What is required:
The printed result should hold only the lines from the opening of the data through the line bearing "Tickets for 2022", exactly as given and without pictures.

─── Dataset extract

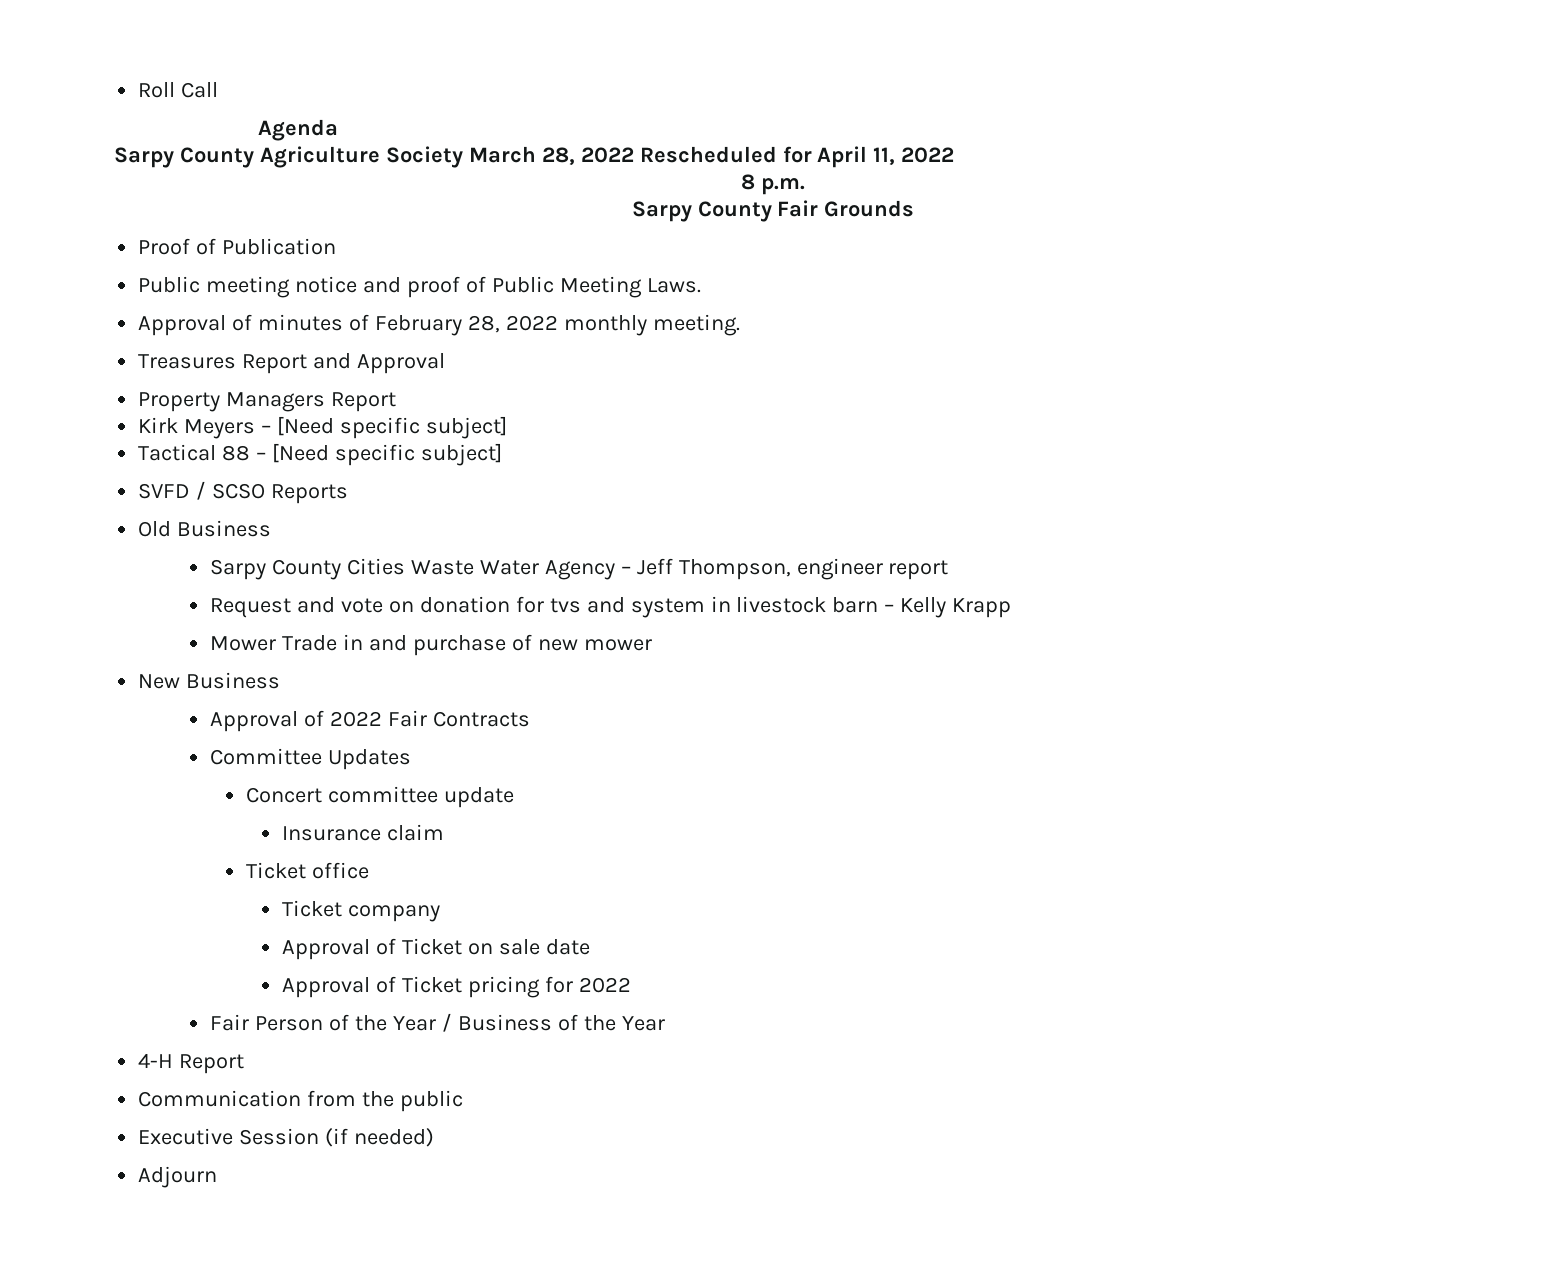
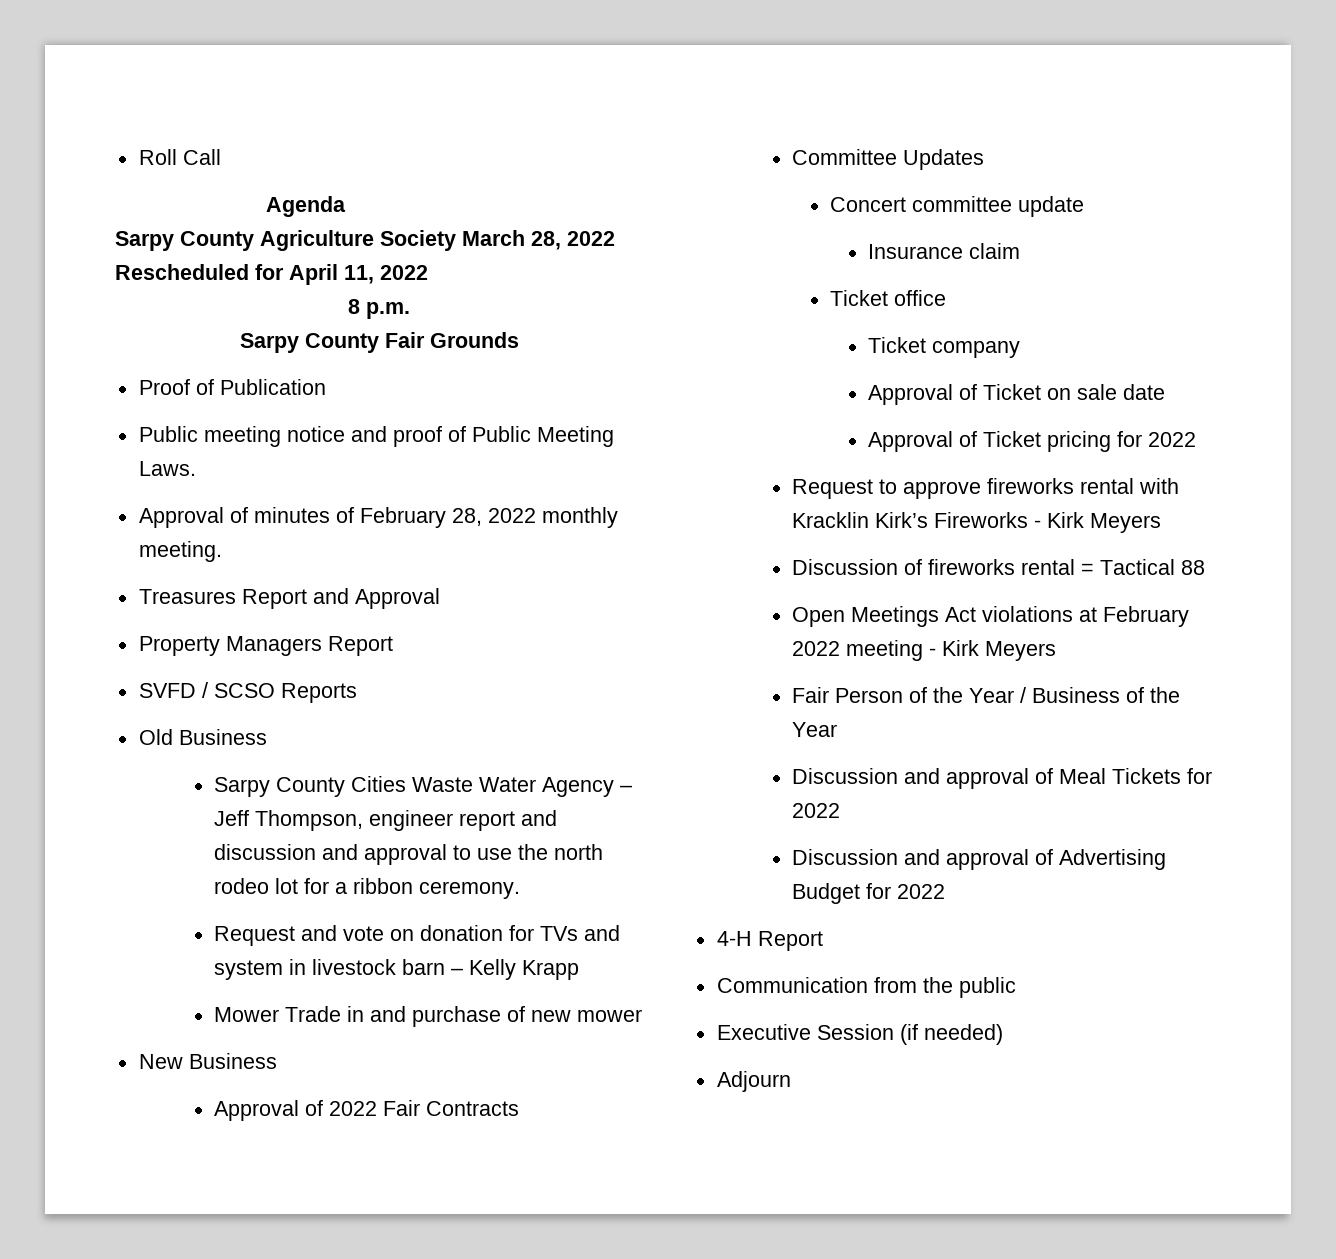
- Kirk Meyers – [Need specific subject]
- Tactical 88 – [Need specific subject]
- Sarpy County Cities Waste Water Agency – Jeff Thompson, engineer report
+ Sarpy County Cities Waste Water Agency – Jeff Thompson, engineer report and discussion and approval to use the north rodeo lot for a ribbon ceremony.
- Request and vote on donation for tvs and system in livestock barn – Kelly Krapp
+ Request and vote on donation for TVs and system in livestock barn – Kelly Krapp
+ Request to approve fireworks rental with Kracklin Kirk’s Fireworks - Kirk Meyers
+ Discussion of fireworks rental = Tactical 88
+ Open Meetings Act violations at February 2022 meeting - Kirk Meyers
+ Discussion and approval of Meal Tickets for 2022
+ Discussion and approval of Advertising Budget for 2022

──────

Response box:
- Kirk Meyers – [Need specific subject]
- Tactical 88 – [Need specific subject]
- Sarpy County Cities Waste Water Agency – Jeff Thompson, engineer report
+ Sarpy County Cities Waste Water Agency – Jeff Thompson, engineer report and discussion and approval to use the north rodeo lot for a ribbon ceremony.
- Request and vote on donation for tvs and system in livestock barn – Kelly Krapp
+ Request and vote on donation for TVs and system in livestock barn – Kelly Krapp
+ Request to approve fireworks rental with Kracklin Kirk’s Fireworks - Kirk Meyers
+ Discussion of fireworks rental = Tactical 88
+ Open Meetings Act violations at February 2022 meeting - Kirk Meyers
+ Discussion and approval of Meal Tickets for 2022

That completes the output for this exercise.